Content starts

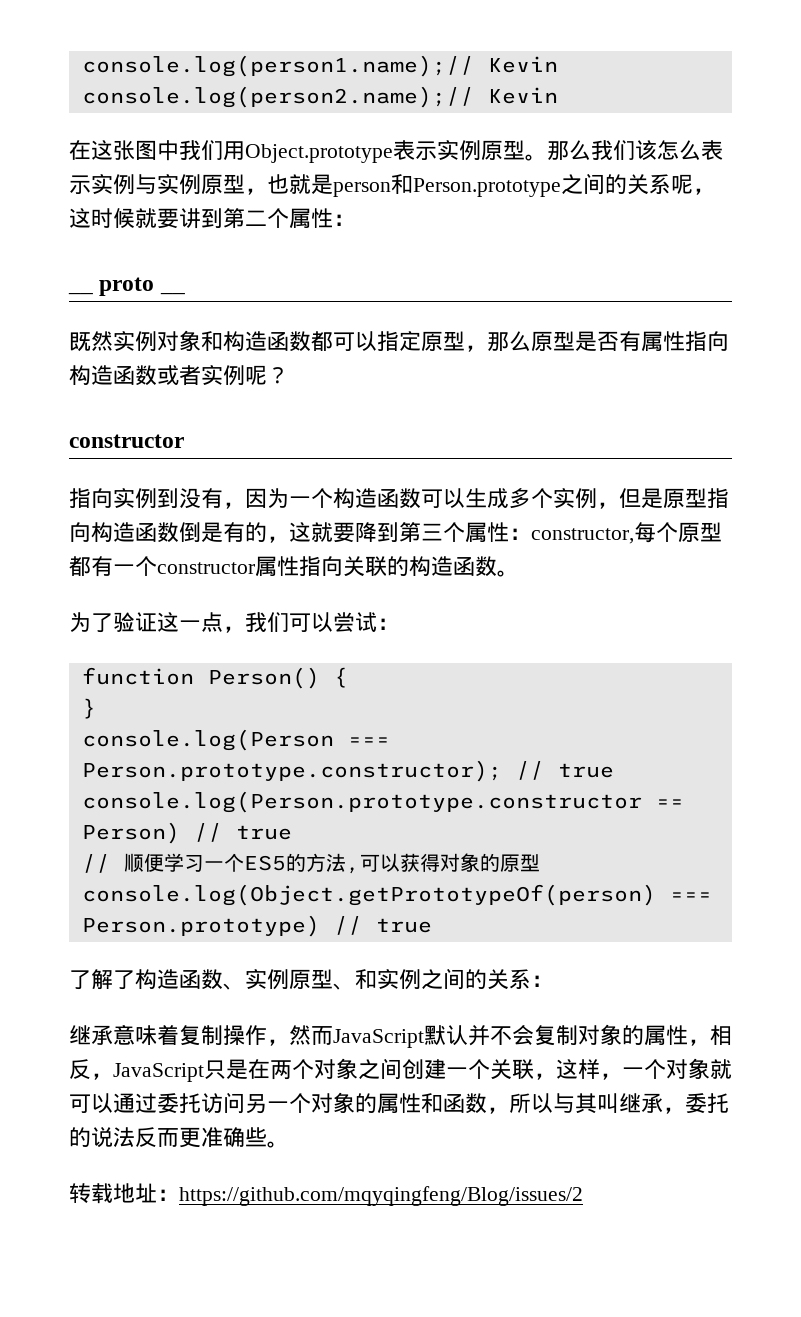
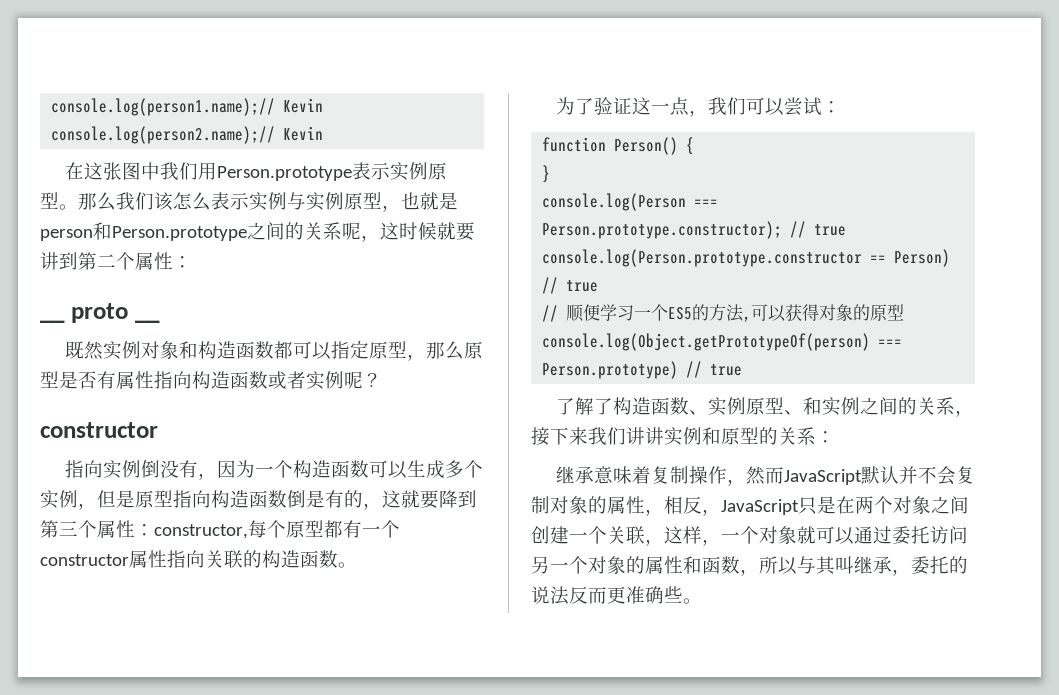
- 在这张图中我们用Object.prototype表示实例原型。
+ 在这张图中我们用Person.prototype表示实例原型。
- 指向实例到没有，因为一个构造函数可以生成多个实例，但是原型指向构造函数倒是有的，这就要降到第三个属性：constructor,每个原型都有一个constructor属性指向关联的构造函数。
+ 指向实例倒没有，因为一个构造函数可以生成多个实例，但是原型指向构造函数倒是有的，这就要降到第三个属性：constructor,每个原型都有一个constructor属性指向关联的构造函数。
- 了解了构造函数、实例原型、和实例之间的关系：
+ 了解了构造函数、实例原型、和实例之间的关系，接下来我们讲讲实例和原型的关系：
- 转载地址：https://github.com/mqyqingfeng/Blog/issues/2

Content ends

- [YOUR GOAL]: Omit the pictures and restate the rest of the records verbatim.

- [TASK ANSWER]:
- 在这张图中我们用Object.prototype表示实例原型。
+ 在这张图中我们用Person.prototype表示实例原型。
- 指向实例到没有，因为一个构造函数可以生成多个实例，但是原型指向构造函数倒是有的，这就要降到第三个属性：constructor,每个原型都有一个constructor属性指向关联的构造函数。
+ 指向实例倒没有，因为一个构造函数可以生成多个实例，但是原型指向构造函数倒是有的，这就要降到第三个属性：constructor,每个原型都有一个constructor属性指向关联的构造函数。
- 了解了构造函数、实例原型、和实例之间的关系：
+ 了解了构造函数、实例原型、和实例之间的关系，接下来我们讲讲实例和原型的关系：
- 转载地址：https://github.com/mqyqingfeng/Blog/issues/2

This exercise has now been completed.